**AIM OF THE TASK**
Reproduce the lines below exactly, starting at the one containing "Daily Logo Shorts - Fig: none" and stopping at the final line.

(Content revision data)
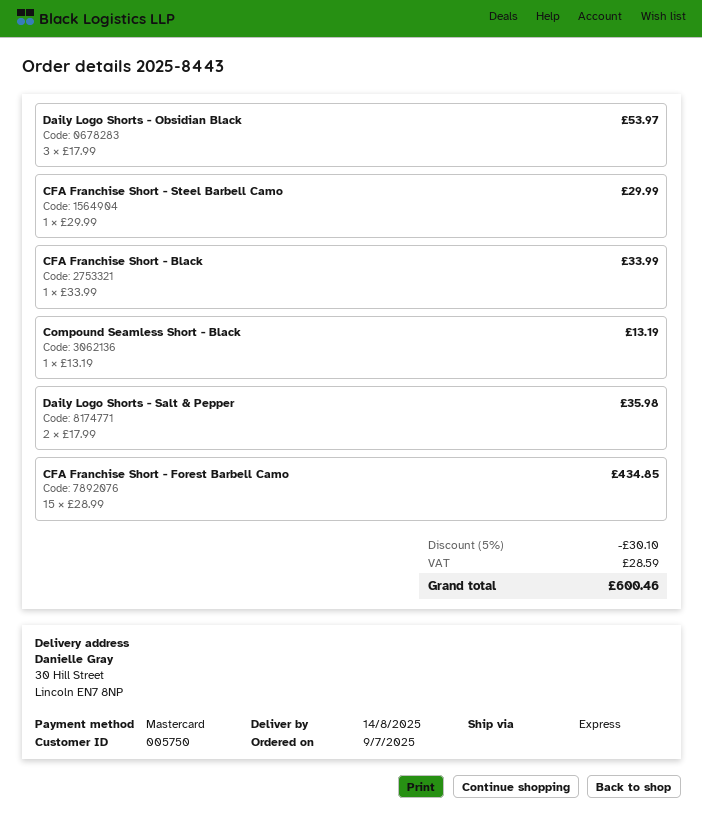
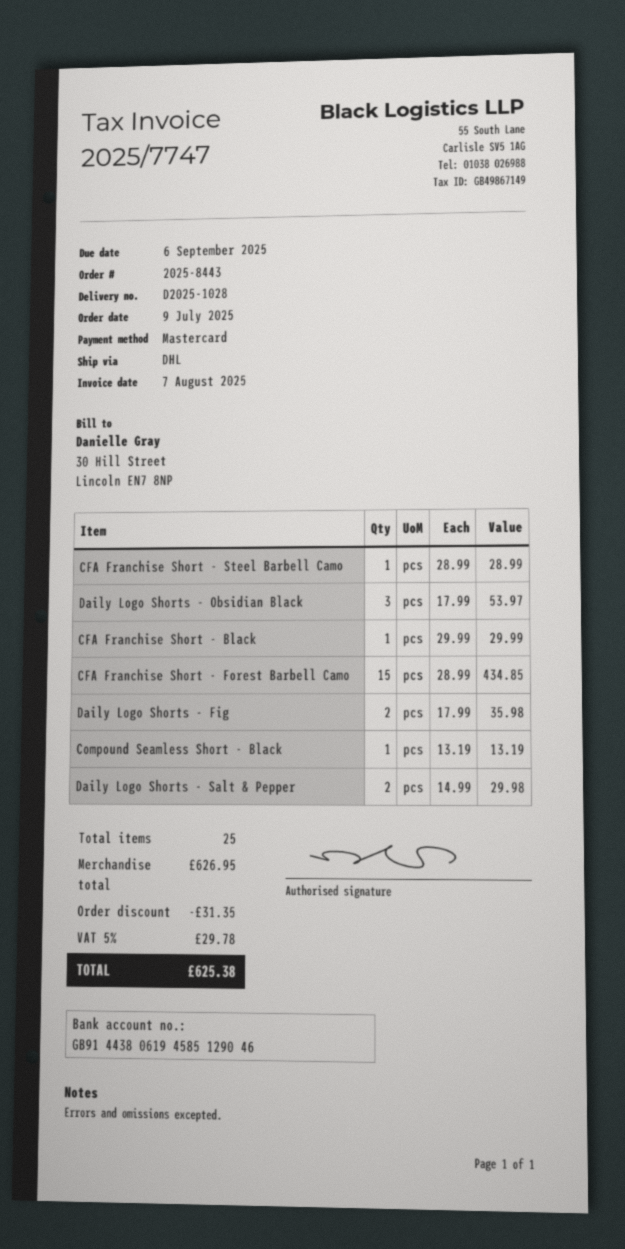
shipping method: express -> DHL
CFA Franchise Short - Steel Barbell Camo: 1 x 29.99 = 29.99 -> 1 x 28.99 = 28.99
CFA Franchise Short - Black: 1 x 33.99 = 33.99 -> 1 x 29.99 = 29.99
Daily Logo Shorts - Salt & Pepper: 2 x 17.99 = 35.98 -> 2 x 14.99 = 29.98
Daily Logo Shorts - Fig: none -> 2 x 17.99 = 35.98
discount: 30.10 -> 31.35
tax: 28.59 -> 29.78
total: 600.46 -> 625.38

**OUTPUT OF THE TASK**
Daily Logo Shorts - Fig: none -> 2 x 17.99 = 35.98
discount: 30.10 -> 31.35
tax: 28.59 -> 29.78
total: 600.46 -> 625.38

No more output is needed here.